• Task brief
Write the entries out again. Each one must match exactly.

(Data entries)
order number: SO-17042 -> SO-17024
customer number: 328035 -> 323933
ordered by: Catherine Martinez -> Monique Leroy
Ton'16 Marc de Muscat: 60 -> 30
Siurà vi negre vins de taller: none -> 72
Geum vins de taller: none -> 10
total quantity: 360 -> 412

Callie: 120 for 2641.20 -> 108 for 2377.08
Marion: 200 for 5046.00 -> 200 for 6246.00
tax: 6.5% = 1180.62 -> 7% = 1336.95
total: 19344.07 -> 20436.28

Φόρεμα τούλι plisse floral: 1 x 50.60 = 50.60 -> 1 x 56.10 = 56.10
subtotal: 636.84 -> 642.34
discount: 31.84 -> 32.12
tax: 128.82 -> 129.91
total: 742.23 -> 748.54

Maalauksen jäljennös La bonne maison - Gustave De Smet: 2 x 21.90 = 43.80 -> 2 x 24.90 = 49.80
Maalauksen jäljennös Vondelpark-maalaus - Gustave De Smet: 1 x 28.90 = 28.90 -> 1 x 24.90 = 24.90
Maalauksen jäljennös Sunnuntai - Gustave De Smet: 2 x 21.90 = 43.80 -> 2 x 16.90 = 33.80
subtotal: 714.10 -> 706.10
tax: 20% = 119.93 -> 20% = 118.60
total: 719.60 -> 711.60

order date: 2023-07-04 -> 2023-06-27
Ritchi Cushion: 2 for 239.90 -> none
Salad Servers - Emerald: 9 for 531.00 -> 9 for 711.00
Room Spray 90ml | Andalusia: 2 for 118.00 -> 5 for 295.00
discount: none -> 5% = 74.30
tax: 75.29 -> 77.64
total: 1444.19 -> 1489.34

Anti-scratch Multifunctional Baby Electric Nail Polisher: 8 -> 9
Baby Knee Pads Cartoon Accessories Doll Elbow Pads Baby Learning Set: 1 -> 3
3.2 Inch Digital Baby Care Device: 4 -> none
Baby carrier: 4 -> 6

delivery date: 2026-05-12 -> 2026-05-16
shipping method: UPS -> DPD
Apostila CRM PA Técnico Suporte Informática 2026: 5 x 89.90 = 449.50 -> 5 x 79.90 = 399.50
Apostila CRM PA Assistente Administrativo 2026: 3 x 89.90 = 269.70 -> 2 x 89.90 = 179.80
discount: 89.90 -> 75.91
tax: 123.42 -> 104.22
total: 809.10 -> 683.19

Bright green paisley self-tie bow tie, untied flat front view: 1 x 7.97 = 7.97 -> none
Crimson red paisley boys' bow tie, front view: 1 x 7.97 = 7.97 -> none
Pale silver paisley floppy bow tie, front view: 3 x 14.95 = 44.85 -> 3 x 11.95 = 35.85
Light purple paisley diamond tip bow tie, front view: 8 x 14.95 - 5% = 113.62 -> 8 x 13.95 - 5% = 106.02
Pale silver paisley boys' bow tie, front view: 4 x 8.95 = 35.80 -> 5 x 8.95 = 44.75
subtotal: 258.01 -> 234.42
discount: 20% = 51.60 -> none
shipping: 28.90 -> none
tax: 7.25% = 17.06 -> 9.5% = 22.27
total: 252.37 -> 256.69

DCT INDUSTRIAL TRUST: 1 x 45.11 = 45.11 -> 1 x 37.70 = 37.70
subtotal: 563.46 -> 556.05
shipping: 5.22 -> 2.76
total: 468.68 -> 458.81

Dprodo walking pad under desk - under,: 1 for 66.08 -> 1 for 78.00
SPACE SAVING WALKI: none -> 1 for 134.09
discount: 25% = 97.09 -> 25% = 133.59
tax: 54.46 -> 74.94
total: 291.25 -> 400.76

• Written answer
order number: SO-17042 -> SO-17024
customer number: 328035 -> 323933
ordered by: Catherine Martinez -> Monique Leroy
Ton'16 Marc de Muscat: 60 -> 30
Siurà vi negre vins de taller: none -> 72
Geum vins de taller: none -> 10
total quantity: 360 -> 412

Callie: 120 for 2641.20 -> 108 for 2377.08
Marion: 200 for 5046.00 -> 200 for 6246.00
tax: 6.5% = 1180.62 -> 7% = 1336.95
total: 19344.07 -> 20436.28

Φόρεμα τούλι plisse floral: 1 x 50.60 = 50.60 -> 1 x 56.10 = 56.10
subtotal: 636.84 -> 642.34
discount: 31.84 -> 32.12
tax: 128.82 -> 129.91
total: 742.23 -> 748.54

Maalauksen jäljennös La bonne maison - Gustave De Smet: 2 x 21.90 = 43.80 -> 2 x 24.90 = 49.80
Maalauksen jäljennös Vondelpark-maalaus - Gustave De Smet: 1 x 28.90 = 28.90 -> 1 x 24.90 = 24.90
Maalauksen jäljennös Sunnuntai - Gustave De Smet: 2 x 21.90 = 43.80 -> 2 x 16.90 = 33.80
subtotal: 714.10 -> 706.10
tax: 20% = 119.93 -> 20% = 118.60
total: 719.60 -> 711.60

order date: 2023-07-04 -> 2023-06-27
Ritchi Cushion: 2 for 239.90 -> none
Salad Servers - Emerald: 9 for 531.00 -> 9 for 711.00
Room Spray 90ml | Andalusia: 2 for 118.00 -> 5 for 295.00
discount: none -> 5% = 74.30
tax: 75.29 -> 77.64
total: 1444.19 -> 1489.34

Anti-scratch Multifunctional Baby Electric Nail Polisher: 8 -> 9
Baby Knee Pads Cartoon Accessories Doll Elbow Pads Baby Learning Set: 1 -> 3
3.2 Inch Digital Baby Care Device: 4 -> none
Baby carrier: 4 -> 6

delivery date: 2026-05-12 -> 2026-05-16
shipping method: UPS -> DPD
Apostila CRM PA Técnico Suporte Informática 2026: 5 x 89.90 = 449.50 -> 5 x 79.90 = 399.50
Apostila CRM PA Assistente Administrativo 2026: 3 x 89.90 = 269.70 -> 2 x 89.90 = 179.80
discount: 89.90 -> 75.91
tax: 123.42 -> 104.22
total: 809.10 -> 683.19

Bright green paisley self-tie bow tie, untied flat front view: 1 x 7.97 = 7.97 -> none
Crimson red paisley boys' bow tie, front view: 1 x 7.97 = 7.97 -> none
Pale silver paisley floppy bow tie, front view: 3 x 14.95 = 44.85 -> 3 x 11.95 = 35.85
Light purple paisley diamond tip bow tie, front view: 8 x 14.95 - 5% = 113.62 -> 8 x 13.95 - 5% = 106.02
Pale silver paisley boys' bow tie, front view: 4 x 8.95 = 35.80 -> 5 x 8.95 = 44.75
subtotal: 258.01 -> 234.42
discount: 20% = 51.60 -> none
shipping: 28.90 -> none
tax: 7.25% = 17.06 -> 9.5% = 22.27
total: 252.37 -> 256.69

DCT INDUSTRIAL TRUST: 1 x 45.11 = 45.11 -> 1 x 37.70 = 37.70
subtotal: 563.46 -> 556.05
shipping: 5.22 -> 2.76
total: 468.68 -> 458.81

Dprodo walking pad under desk - under,: 1 for 66.08 -> 1 for 78.00
SPACE SAVING WALKI: none -> 1 for 134.09
discount: 25% = 97.09 -> 25% = 133.59
tax: 54.46 -> 74.94
total: 291.25 -> 400.76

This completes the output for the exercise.